Tomorrow we will be paying a visit to Haygazyan village in the most Southern part of Lachin.

I was in Stepangert yesterday as I had a meeting with the President of Parliament, Ashot. For years he has been my contact person in government only because he understands what I am saying and can get me a meeting with right people in just matter of minutes. Ashot is what I would call one of a few people at the top who really think about the people.

Ashot and I discussed a number of issues, the most important being the condition of Lachin and the need for major change. I told Ashot of our upcoming visit to Haygazyan and Hale villages to help the 16 families who remain there.

I told Ashot that once we assess the situation on the ground and can formulate a clear picture of what needs to be done to complete the task of electrification in the shortest period of time, we are going to work very hard to raise the funds in the Diaspora and carry out the work ourselves.

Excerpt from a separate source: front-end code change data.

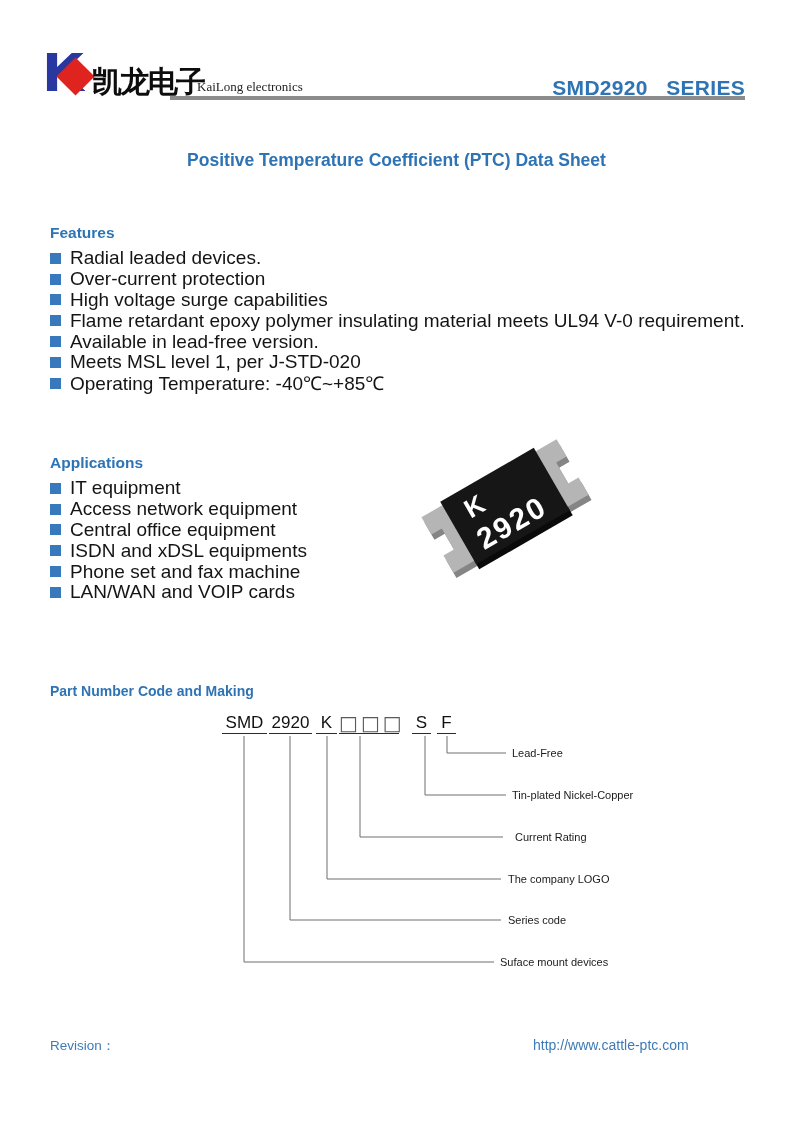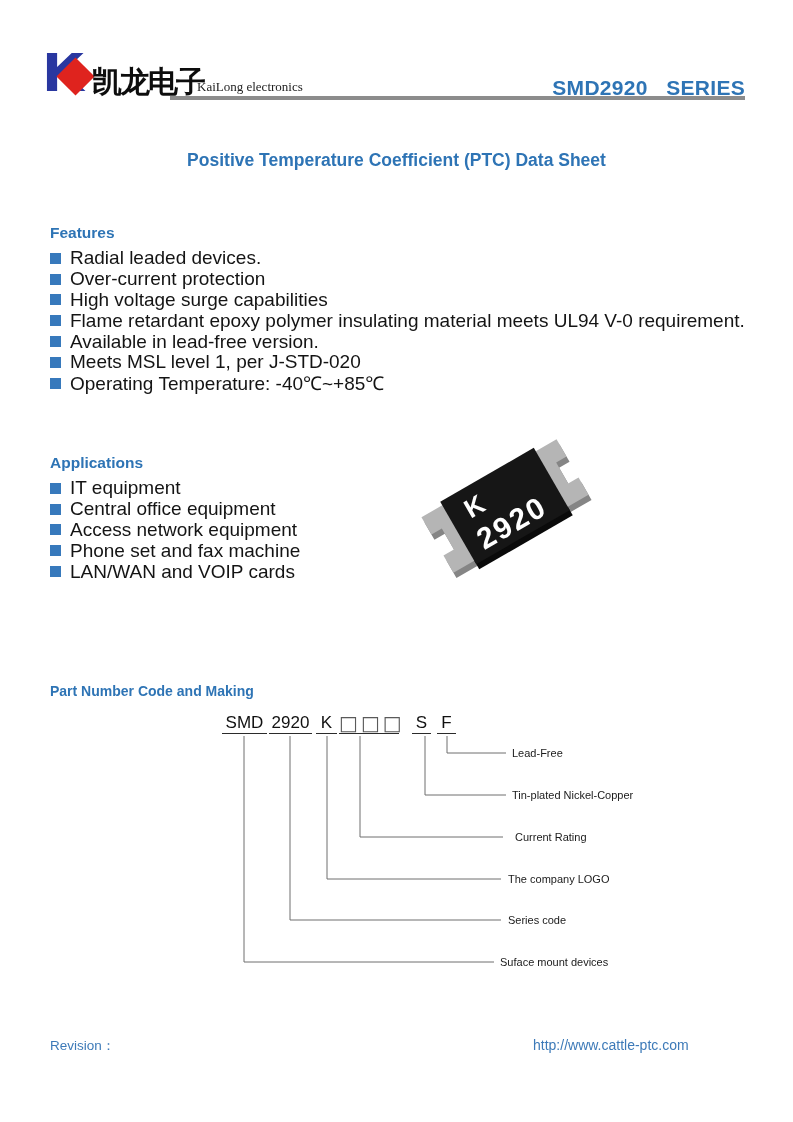--- a/index.html
+++ b/index.html
@@ -110,25 +110,29 @@
 
   <div class="section sec-apps">
     <h2 class="sec-h">Applications</h2>
     <ul class="blist">
       <li>
           <span class="bullet"></span>
           <span>IT equipment</span>
         </li>
       <li>
           <span class="bullet"></span>
+          <span>Access network equipment</span>
+        </li>
+      <li>
+          <span class="bullet"></span>
           <span>Central office equipment</span>
         </li>
       <li>
           <span class="bullet"></span>
-          <span>Access network equipment</span>
+          <span>ISDN and xDSL equipments</span>
         </li>
       <li>
           <span class="bullet"></span>
           <span>Phone set and fax machine</span>
         </li>
       <li>
           <span class="bullet"></span>
           <span>LAN/WAN and VOIP cards</span>
         </li>
     </ul>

Ashot called the Prime Minister and briefed him as to what we were doing and our plan to help the people finally obtain electricity in their villages. The PM instructed Ashot to put me in touch with the people who are responsible for electrification so I can meet with them to see what they have planned so we don’t duplicate their work. Ashot gave me the name and number, which I called and was told that they are always in and whenever I want to meet to call. We will meet on Monday and I will invite the Mayor of Haygazyan to be present at the meeting, so he can not only interject where needed, but can report back to the people in the village.

I have to tell you that I know the assistant to the person in charge of who I am to meet with and will tell you that he is a distant relative of mine. My great-great-grandfather on my father’s side left his village in 1850 at the age of 11 after having a fight with his oldest brother. He headed for Tbilisi and ended up settling in Dilijan. Arnold’s mother as well as Arnold is a distant cousin. Arnold is also one of the PM’s yes-men (that’s how he has kept his job this whole time) and for the most part what I will hear in the meeting on Monday will be empty promises, thus whatever we do will have to be everything needed figuring the government will not provide anything for the electrification of Haygazyan and the 4 neighboring villages.

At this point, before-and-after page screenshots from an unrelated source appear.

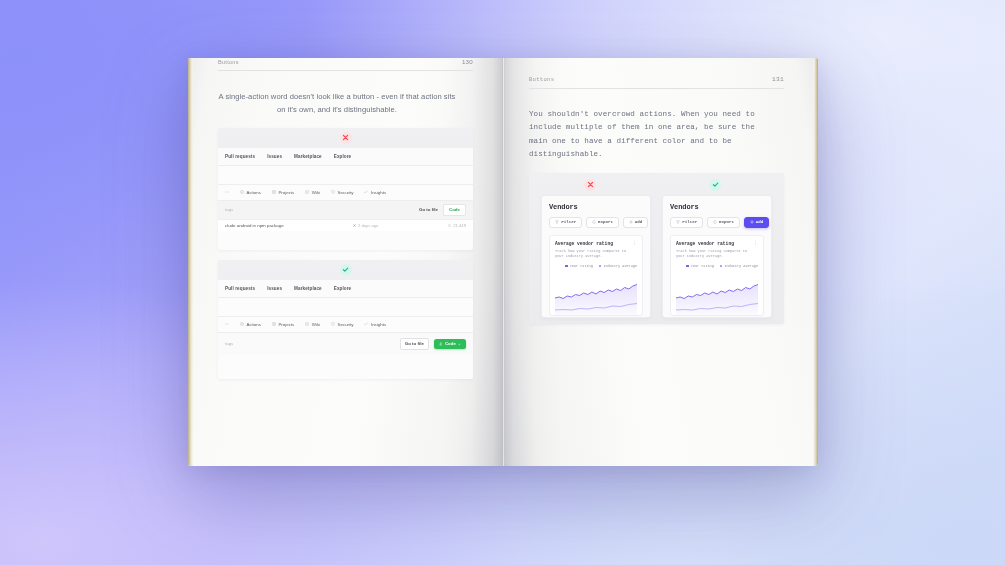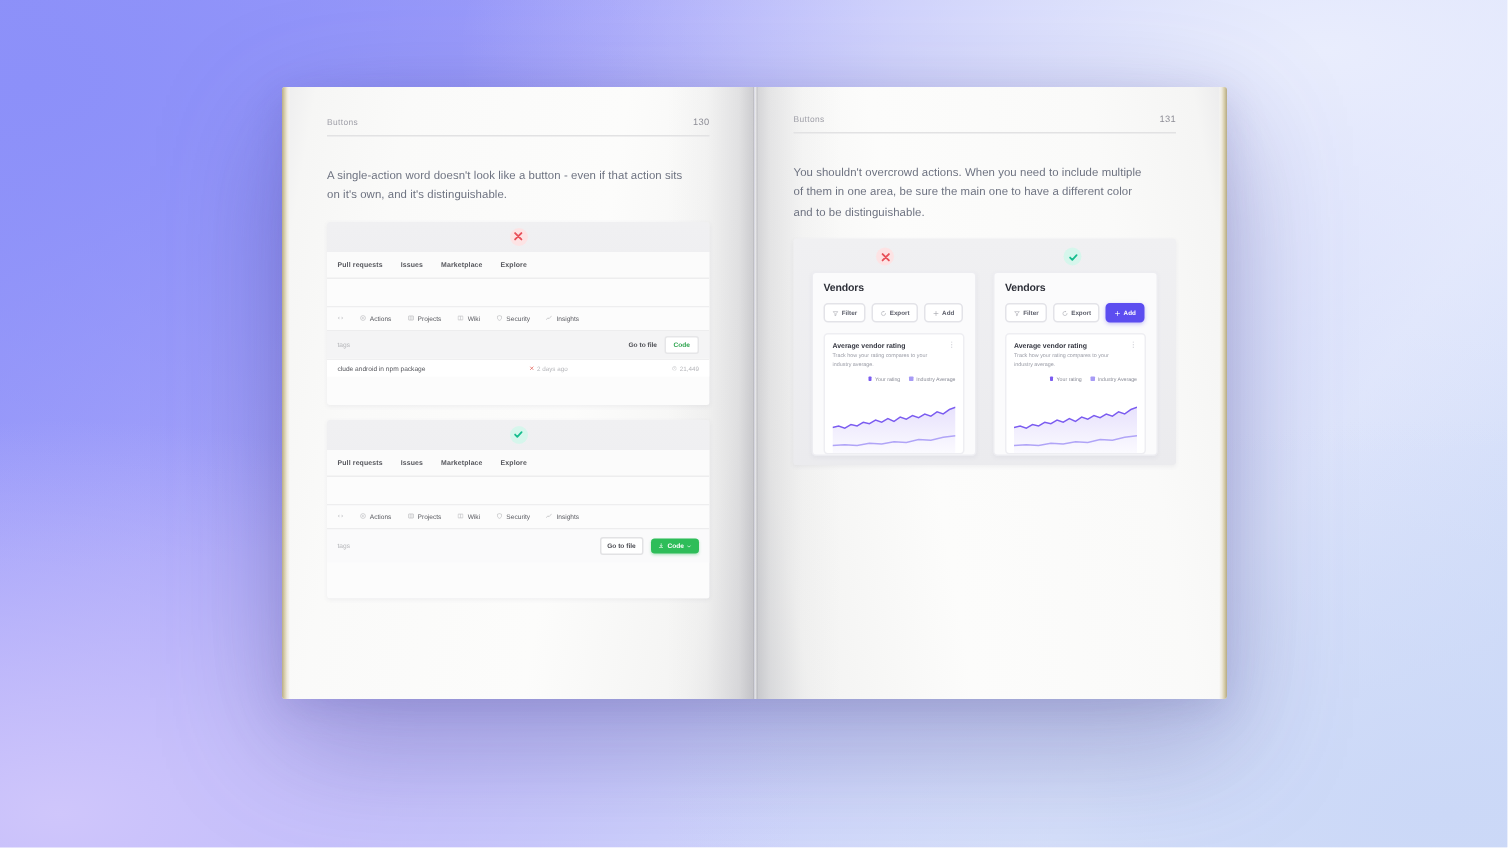--- a/index.html
+++ b/index.html
@@ -41,22 +41,22 @@
   
   .gutter-l{position:absolute;right:0;top:0;bottom:0;width:58px;pointer-events:none;
     background:linear-gradient(90deg,rgba(140,140,150,0) 0%,rgba(140,140,150,.05) 45%,rgba(120,120,132,.17) 82%,rgba(105,105,118,.30) 100%);}
   .gutter-r{position:absolute;left:0;top:0;bottom:0;width:58px;pointer-events:none;
     background:linear-gradient(270deg,rgba(140,140,150,0) 0%,rgba(140,140,150,.04) 45%,rgba(120,120,132,.14) 82%,rgba(105,105,118,.26) 100%);}
   .spine-line{position:absolute;left:50%;top:0;bottom:0;width:3px;margin-left:-1.5px;z-index:4;
     background:linear-gradient(90deg,rgba(90,90,104,.22),rgba(255,255,255,.55),rgba(90,90,104,.16));}
 
   
   .content{position:absolute;inset:0;z-index:2;}
-  .page-left .content{padding:20px 30px 0 30px;}
-  .page-right .content{padding:18px 34px 0 26px;}
+  .page-left .content{padding:0 30px 0 30px;text-align:center;}
+  .page-right .content{padding:18px 34px 0 26px;font-family:Liberation Mono, monospace;}
 
   .running-head{display:flex;justify-content:space-between;align-items:baseline;
     font-size:5.6px;letter-spacing:.25px;color:#9d9da6;padding-bottom:5px;
     border-bottom:.6px solid #e2e2e3;}
   .folio{font-size:6.2px;color:#8d8d96;}
 
   .body-copy{margin-top:19px;font-size:7.6px;line-height:13.4px;color:#6d7280;
     letter-spacing:.05px;max-width:238px;}
   .body-copy p{margin:0 0 11px 0;}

I’m now off to do some shopping for tomorrow. I’ve spoken to the Mayor of Haygazyan who said that for our celebration of the birth of Christ, the villagers will be fishing and they will also slaughter a couple of pigs. We will bring with us the bread, wine, salt, rice, vodka, beer, soft-drinks, Jermuk and all the other fixing for our meal together.

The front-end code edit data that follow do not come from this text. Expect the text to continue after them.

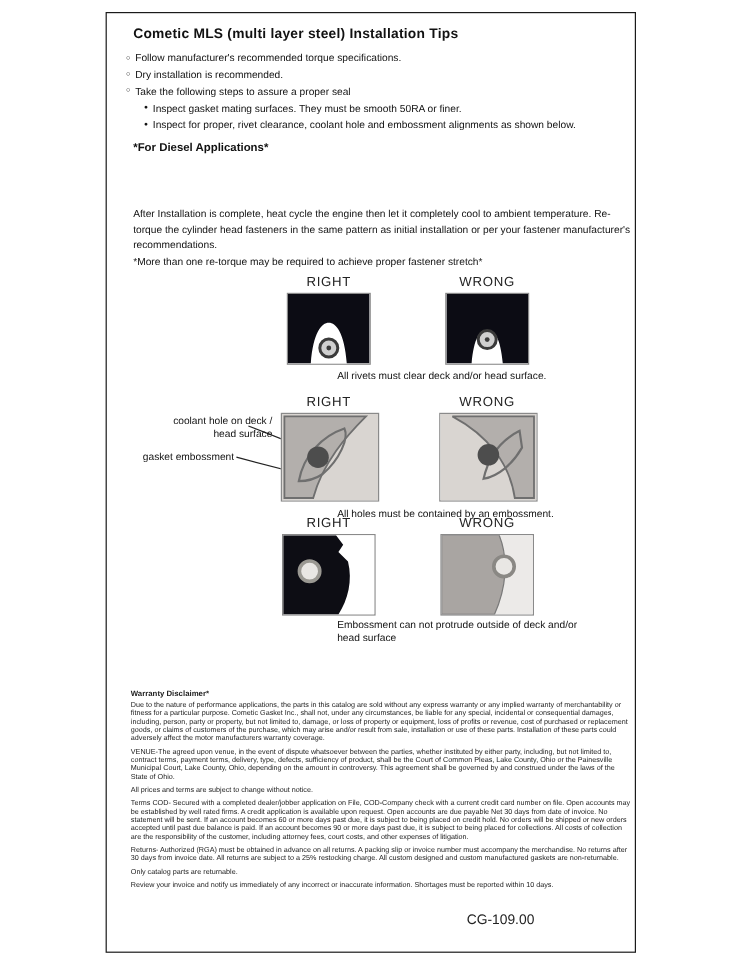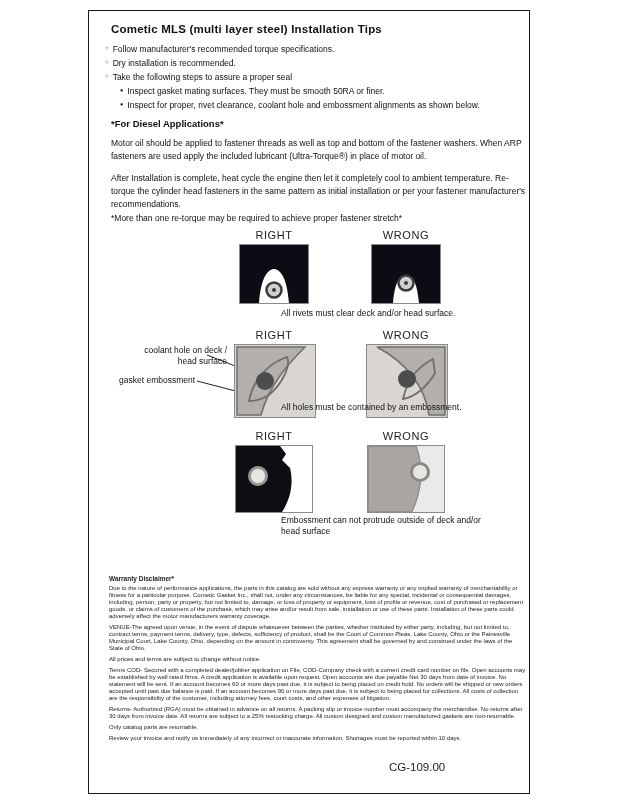--- a/index.html
+++ b/index.html
@@ -16,21 +16,21 @@
   .b-s{display:inline-block;font-size:5.5px;vertical-align:1.5px;margin-right:4px;}
   .diesel-heading{position:absolute;left:22px;top:107px;font-size:9.5px;font-weight:bold;}
   .para{position:absolute;left:22px;width:420px;font-size:8.5px;line-height:13px;}
   .p1{top:126px;} .p2{top:161px;} .note{top:201px;}
   .diag-row{position:absolute;left:145px;display:flex;gap:52px;}
   .r1{top:218px;} .r2{top:318px;} .r3{top:419px;}
   .dcol{width:80px;text-align:center;}
   .dhead{font-size:11px;letter-spacing:0.6px;margin-bottom:3px;color:#222;}
   .dimg{display:block;border:1px solid #8a8a8a;margin:0 auto;background:#fff;}
   .dcaption{position:absolute;left:148px;font-size:8.5px;line-height:11px;margin-left:44px;}
-  .c1{top:297px;} .c2{top:391px;} .c3{top:504px;width:200px;}
+  .c1{top:297px;} .c2{top:412px;} .c3{top:504px;width:200px;}
   .callout{position:absolute;font-size:8.5px;line-height:10.5px;}
   .coolant-label{left:52px;top:334px;width:86px;text-align:right;}
   .embossment-label{left:30px;top:364px;width:100px;}
   .callout-lines{position:absolute;left:28px;top:332px;}
   .warranty{position:absolute;left:20px;top:564px;width:418px;font-size:6px;line-height:7px;color:#222;}
   .warranty .whead{font-weight:bold;font-size:6.5px;margin-bottom:3px;}
   .warranty p{margin:0 0 4px 0;}
   .footer{position:absolute;left:300px;top:750px;font-size:11.5px;color:#222;}
 </style>
 </head>
@@ -43,21 +43,20 @@
 
     <div class="bullets">
       <div class="b-item"><span class="b-h">○</span><span>Follow manufacturer's recommended torque specifications.</span></div>
       <div class="b-item"><span class="b-h">○</span><span>Dry installation is recommended.</span></div>
       <div class="b-item"><span class="b-h">○</span><span>Take the following steps to assure a proper seal</span></div>
       <div class="b-item sub"><span class="b-s">●</span><span>Inspect gasket mating surfaces.  They must be smooth 50RA or finer.</span></div>
       <div class="b-item sub"><span class="b-s">●</span><span>Inspect for proper, rivet clearance, coolant hole and embossment alignments as shown below.</span></div>
     </div>
 
     <div class="diesel-heading">*For Diesel Applications*</div>
-    <div class="para p1">Motor oil should be applied to fastener threads as well as top and bottom of the fastener washers. When ARP fasteners are used apply the included lubricant (Ultra-Torque®) in place of motor oil.</div>
     <div class="para p2">After Installation is complete, heat cycle the engine then let it completely cool to ambient temperature. Re-torque the cylinder head fasteners in the same pattern as initial installation or per your fastener manufacturer's recommendations.</div>
     <div class="para note">*More than one re-torque may be required to achieve proper fastener stretch*</div>
 
     <div class="diag-row r1">
       <div class="dcol">
         <div class="dhead">RIGHT</div>
         <svg class="dimg" width="68" height="58" viewBox="0 0 68 58">
           <rect width="68" height="58" fill="#ffffff"></rect>
           <path d="M0,0 H68 V58 H49 C47,32 40,24 34,24 C28,24 21,32 19,58 H0 Z" fill="#0c0c14"></path>
           <circle cx="34" cy="45" r="7.5" fill="#cfcfcf" stroke="#3a3a3a" stroke-width="2.5"></circle>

All the gifts for the 26 children have been wrapped in Christmas paper, with each one of their names written on them. Of course this is going to be the highlight of the visit, seeing the paper flying everywhere when the kids open up their gifts.

While I was in Stepanagert, I went to the internet café that is behind the President’s building and downloaded all the stories in Armenian regarding Lachin and printed out 20 copies to give to all our “employees.” I’ve already given 3 of our 16 employees’ copies and I can tell you that not one of the have heard of what is going on in Lachin.

While in Stepanagert I had a by-chance meeting with a longtime activist who if he can, will also be joining us on the 6th to see with his own eyes what is going on. He had heard about many of the problems, but was not sure what could be done. I told him about our project that deals with law issues and he agreed like many that if the law worked for the benefit of the people, many things here and in Armenia would change for the better.

Well I better get going. I’ve got lots to do until tomorrow.